Alcohol use often begins in the teen years or even younger. According to the Substance Abuse and Mental Health Services Administration, nearly one-fourth of all eighth graders and 64 percent of all 12th graders used alcohol within the past year. Problems with alcohol are most prevalent in young adults between the ages of 18 and 29.

Alcohol’s Effect on the Body

In the short-term, alcohol can cause slurred speech, impaired motor function and delayed reflexes. Intoxication can also result in nausea, vomiting and blacking out. Over the long-term, alcohol affects the body in a number of ways:

  • Liver diseases (alcoholic hepatitis, cirrhosis or a “fatty” liver)
  • Heart problems (arrhythmias, hypertension, stroke)
  • Brain impairment (cloudy thinking, mood and behavior changes)
  • Pancreatic diseases (pancreatitis)

Alcohol abuse can also increase risk for some types of cancer, including cancers of the mouth, throat, esophagus, breast and liver.

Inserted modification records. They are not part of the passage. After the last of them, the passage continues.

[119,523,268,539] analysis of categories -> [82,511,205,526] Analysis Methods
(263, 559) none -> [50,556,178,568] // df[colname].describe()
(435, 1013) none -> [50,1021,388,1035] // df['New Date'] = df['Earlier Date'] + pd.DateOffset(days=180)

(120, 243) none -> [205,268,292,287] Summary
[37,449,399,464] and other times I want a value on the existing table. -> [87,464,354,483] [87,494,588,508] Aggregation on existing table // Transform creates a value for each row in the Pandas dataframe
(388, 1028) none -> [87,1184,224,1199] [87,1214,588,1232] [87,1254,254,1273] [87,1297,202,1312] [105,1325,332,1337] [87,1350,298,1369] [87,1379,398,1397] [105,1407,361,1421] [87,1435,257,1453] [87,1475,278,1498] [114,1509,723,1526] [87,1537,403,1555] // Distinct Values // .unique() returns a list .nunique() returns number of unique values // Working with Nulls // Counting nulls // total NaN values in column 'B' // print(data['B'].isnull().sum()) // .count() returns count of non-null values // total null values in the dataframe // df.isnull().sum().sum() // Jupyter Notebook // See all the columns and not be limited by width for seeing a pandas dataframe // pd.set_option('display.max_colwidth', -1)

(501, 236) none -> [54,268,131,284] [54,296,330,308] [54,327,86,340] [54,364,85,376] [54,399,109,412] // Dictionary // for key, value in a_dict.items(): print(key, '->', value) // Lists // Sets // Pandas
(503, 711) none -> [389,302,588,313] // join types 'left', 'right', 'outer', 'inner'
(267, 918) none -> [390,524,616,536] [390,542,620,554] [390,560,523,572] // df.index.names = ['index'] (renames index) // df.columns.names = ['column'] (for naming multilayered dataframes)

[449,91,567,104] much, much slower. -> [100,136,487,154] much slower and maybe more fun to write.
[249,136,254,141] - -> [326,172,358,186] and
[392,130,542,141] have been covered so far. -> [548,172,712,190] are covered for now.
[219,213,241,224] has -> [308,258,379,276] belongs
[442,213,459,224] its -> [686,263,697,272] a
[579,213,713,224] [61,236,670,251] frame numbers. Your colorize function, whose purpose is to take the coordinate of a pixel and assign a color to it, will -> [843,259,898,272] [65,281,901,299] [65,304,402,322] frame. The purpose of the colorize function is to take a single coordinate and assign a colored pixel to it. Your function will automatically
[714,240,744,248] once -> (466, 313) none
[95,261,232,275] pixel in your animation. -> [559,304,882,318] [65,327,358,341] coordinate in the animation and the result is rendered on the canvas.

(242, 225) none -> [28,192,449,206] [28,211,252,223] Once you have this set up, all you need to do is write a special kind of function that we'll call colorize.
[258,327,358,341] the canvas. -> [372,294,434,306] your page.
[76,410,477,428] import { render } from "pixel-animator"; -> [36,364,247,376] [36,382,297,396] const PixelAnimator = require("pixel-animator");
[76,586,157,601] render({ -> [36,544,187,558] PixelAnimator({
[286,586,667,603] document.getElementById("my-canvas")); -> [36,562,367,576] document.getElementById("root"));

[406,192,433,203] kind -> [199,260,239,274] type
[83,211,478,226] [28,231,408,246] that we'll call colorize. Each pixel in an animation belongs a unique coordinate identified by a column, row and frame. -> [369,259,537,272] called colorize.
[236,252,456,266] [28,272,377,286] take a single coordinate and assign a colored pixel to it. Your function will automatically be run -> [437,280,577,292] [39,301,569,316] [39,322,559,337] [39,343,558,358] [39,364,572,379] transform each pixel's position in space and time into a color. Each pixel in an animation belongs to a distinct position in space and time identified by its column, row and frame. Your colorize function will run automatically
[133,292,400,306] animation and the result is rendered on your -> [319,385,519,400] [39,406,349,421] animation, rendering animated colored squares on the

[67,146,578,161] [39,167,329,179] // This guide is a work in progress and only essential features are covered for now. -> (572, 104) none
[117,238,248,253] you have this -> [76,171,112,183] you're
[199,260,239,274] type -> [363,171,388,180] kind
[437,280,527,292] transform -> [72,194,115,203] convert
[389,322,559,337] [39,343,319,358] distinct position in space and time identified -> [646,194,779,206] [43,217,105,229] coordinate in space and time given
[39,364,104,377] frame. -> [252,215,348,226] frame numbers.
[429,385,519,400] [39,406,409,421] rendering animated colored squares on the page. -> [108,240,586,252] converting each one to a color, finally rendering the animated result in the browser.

Symptoms of Alcohol Addiction

There are many different signs that might indicate someone is abusing alcohol:

  • Drinking to ward off stress
  • Neglecting home or work responsibilities because of drinking
  • Using alcohol in possibly dangerous situations, such as while driving
  • Continued use of alcohol even when it begins to cause personal and professional problems

If left unchecked, alcohol abuse can become alcohol addiction. Some of the warning signs of addiction can include:

  • Inability to control alcohol consumption
  • Developed tolerance so more alcohol is needed to have same effect
  • Drinking alone or hiding drinking from others
  • Neglecting other responsibilities and activities
  • More time spent on consuming alcohol and recovering from its effects
  • Legal, professional or personal difficulties as a result of alcohol consumption
  • Continued use, despite the problems alcohol consumption is causing

Alcohol Withdrawal

Long-term abuse of alcohol can lead to withdrawal symptoms if consumption is stopped. Those symptoms might include:

  • Uncontrollable shaking or tremors
  • Excessive anxiety or agitation
  • Fatigue and insomnia
  • Depression or irritability
  • Nausea or vomiting
  • Headaches or hallucinations

Treatment Help

Alcohol dependence is a serious problem that requires professional treatment to overcome. At Visions Adolescent Treatment Centers, we offer a variety of treatment options to help teens survive withdrawal and move to recovery and a life of sobriety. In addition, our adjunct services ensure our patients can successfully adapt to life beyond treatment for a successful recovery and a higher quality of life. To learn more about our treatment programs for alcohol dependency, contact Vision Adolescent Treatment Centers at 866-889-3665.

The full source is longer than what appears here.